İttifaklar ve ihtilafların, devletlerarası ilişkilerde karmaşık bir münasebetler ağının bir sonucu oluğunu bu vesileyle tekrar hatırlamışsak ne mutlu… Burada küresel sistemin temel esasları, düzen kurucu ve etkileyici aktörlerin pozisyonları, stratejik hesapları önemli olduğu gibi bölgesel hesapların, yerel aktörlerin beklentileri ve kaygıları da dikkate değerdir. Tabii en önemlisi de küresel ve bölgesel aktörlerin/yapıların güvenlik kaygılarıdır… Tüm bu gerçekliklere rağmen bazıları değerlendirmelerini görünür olanlar üzerinden hareketle yapmakta, çoğu zamanda yanıltıcı sonuçlara ulaşmaktalar.

Olayların/gelişmelerin arkaplanındaki ideolojik kaygıları ve bu perspektifteki strateji savaşlarını yok saymakta ısrar etmekteler…Hele eski düzenin yıkılma sürecine girdiği ve yeni denge arayışlarının tüm sıcaklığıyla yaşandığı tarihi bir kırılma sürecinin son dönemecinde… Bir kez daha altını çizelim ki, yaşadığımız dönem, ne 1. Dünya Savaşı, ne de 2. Dünya Savaşı sonrası şartlarına benzemektedir. Öyle ki söz konusu dönemlerde olduğu gibi, küresel güçlerin hiç biri tek başına ya da bir kaçı bir araya gelerek yeni bir düzen kurabilecek durumda değiller.

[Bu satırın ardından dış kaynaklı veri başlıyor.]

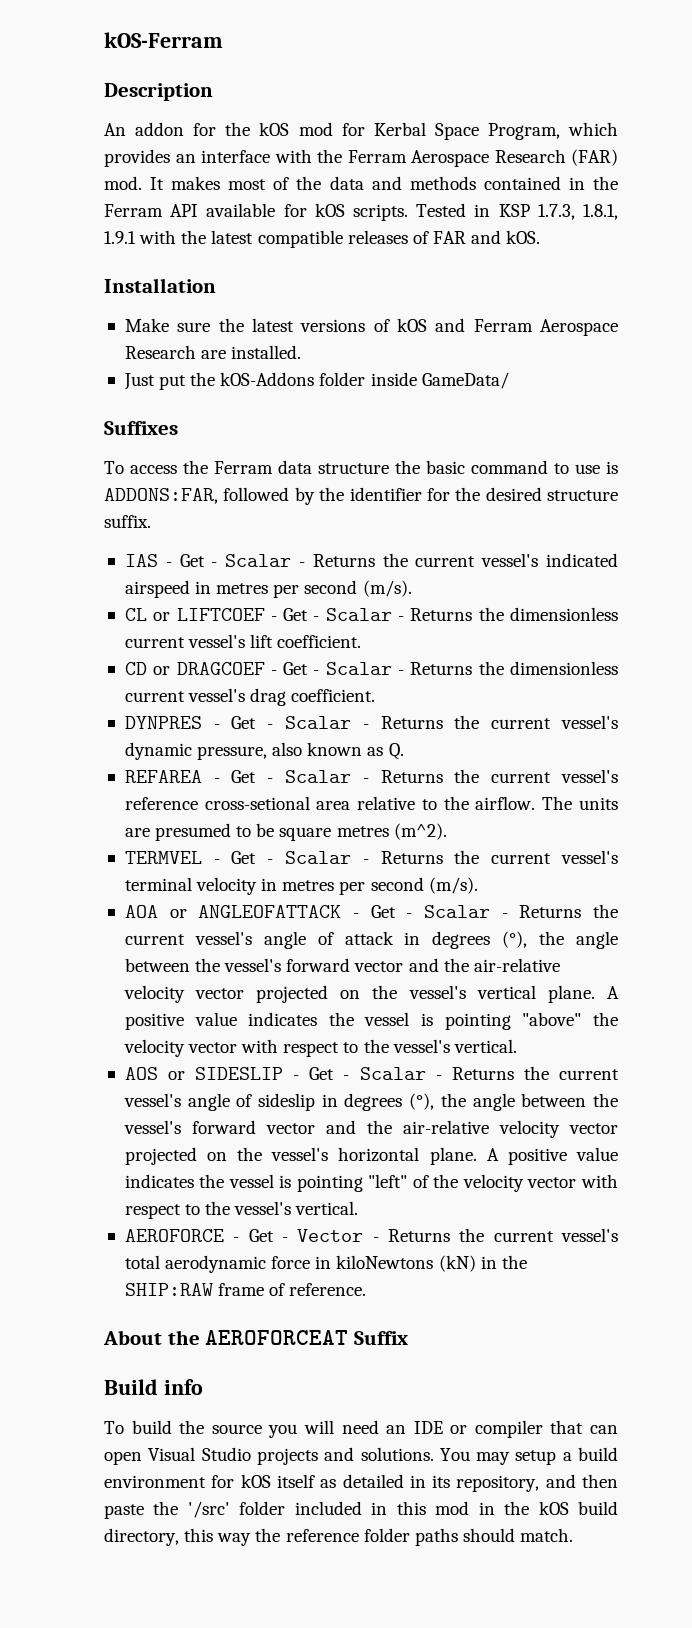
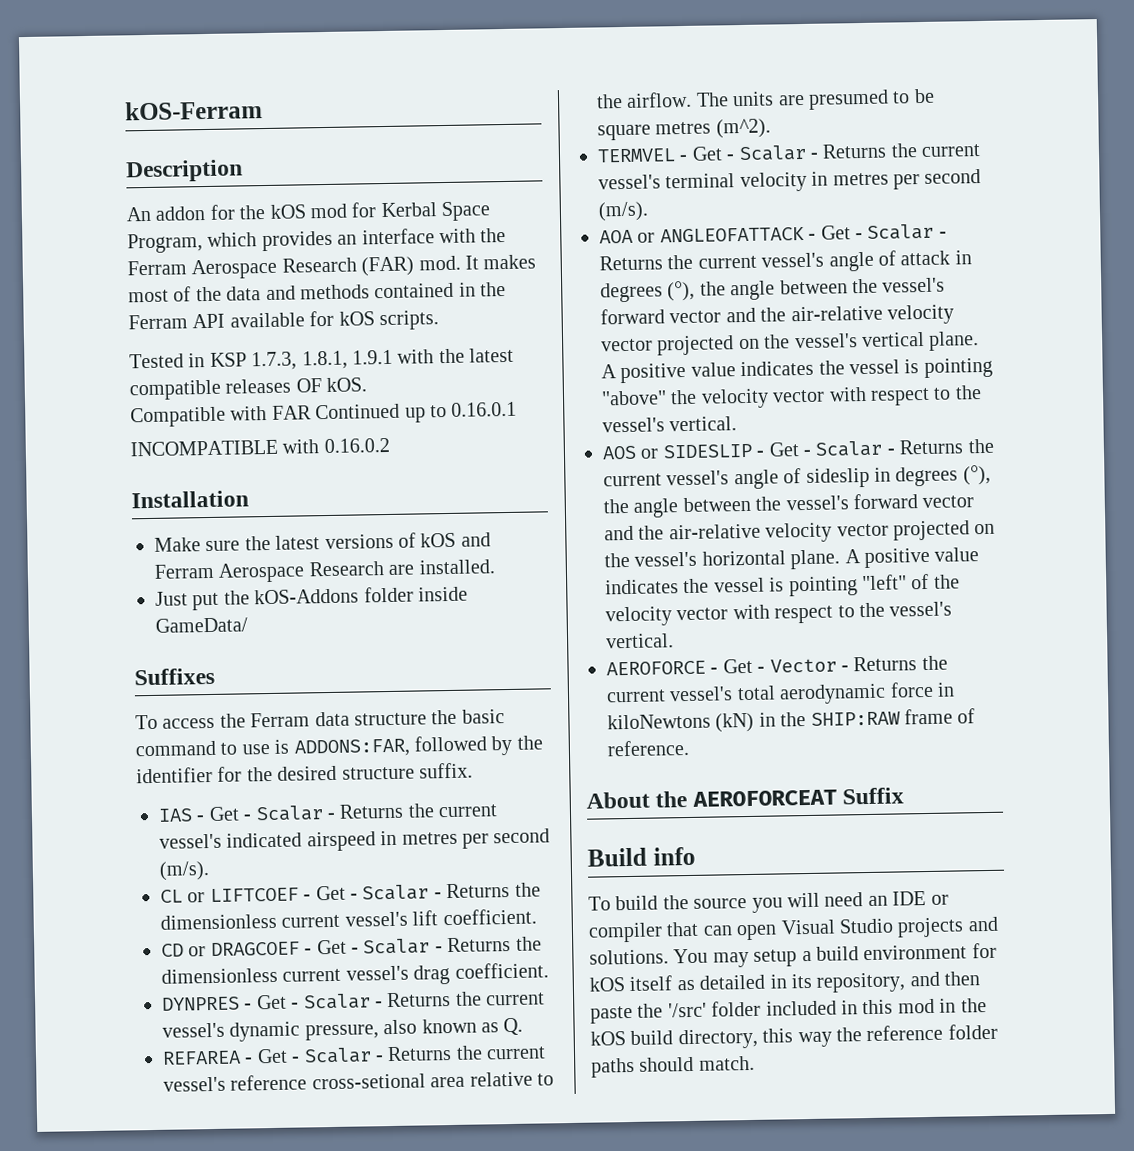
(408, 212) none -> (439, 320) //
[412,230,541,244] of FAR and kOS. -> [295,377,368,393] [130,401,518,428] [130,437,390,457] OF kOS. // Compatible with FAR Continued up to 0.16.0.1 // INCOMPATIBLE with 0.16.0.2

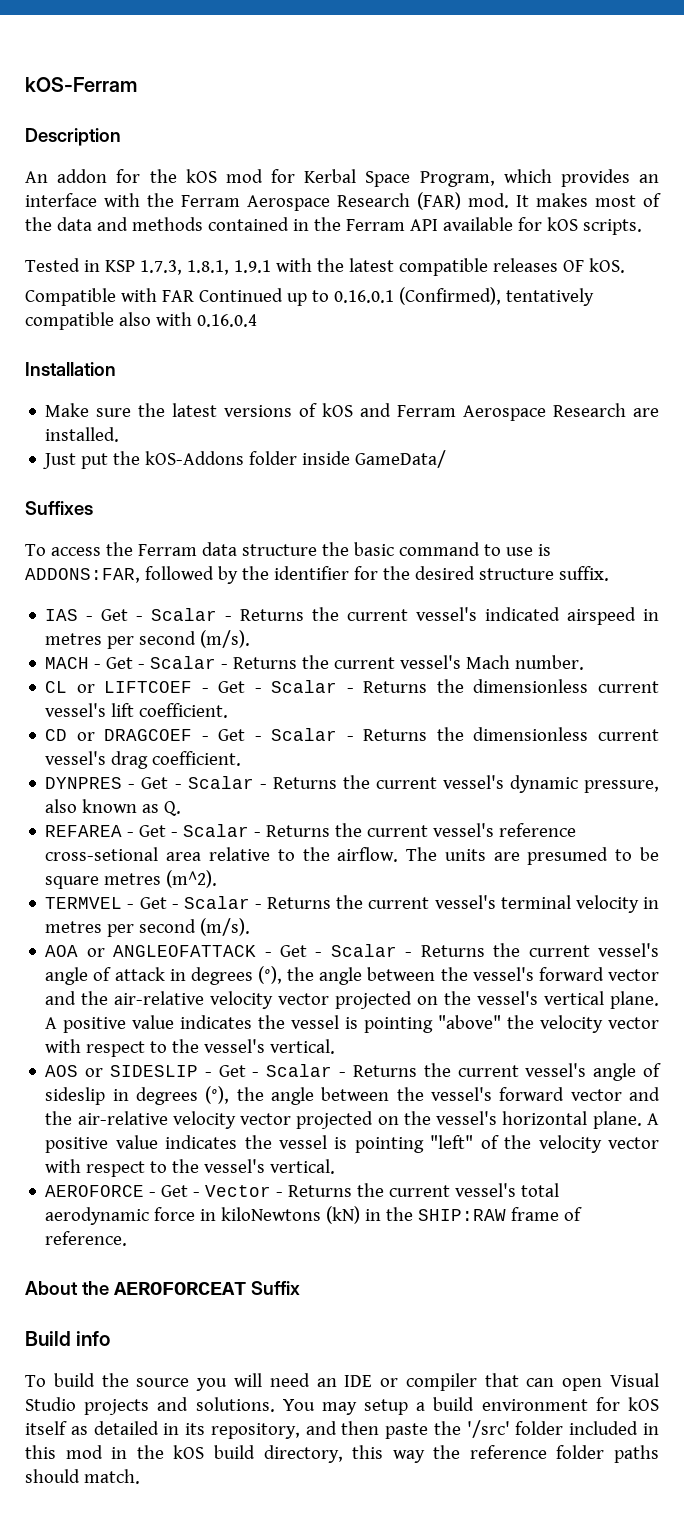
[130,437,390,457] // INCOMPATIBLE with 0.16.0.2 -> [398,287,594,306] [25,312,257,330] (Confirmed), tentatively compatible also with 0.16.0.4
(210, 871) none -> [45,655,585,670] // MACH - Get - Scalar - Returns the current vessel's Mach number.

Böyle bir teşebbüste bulunsalar dahi kurulacak düzenin uzun süre devam etmeyeceğini fark etmeye başladılar. Yani artık küresel ve bölgesel düzlemde “muktedir/iktidar sahibi” olmanın niteliği değişmekte, dünya da hızla değişen şartlara paralel olarak evrilmektedir.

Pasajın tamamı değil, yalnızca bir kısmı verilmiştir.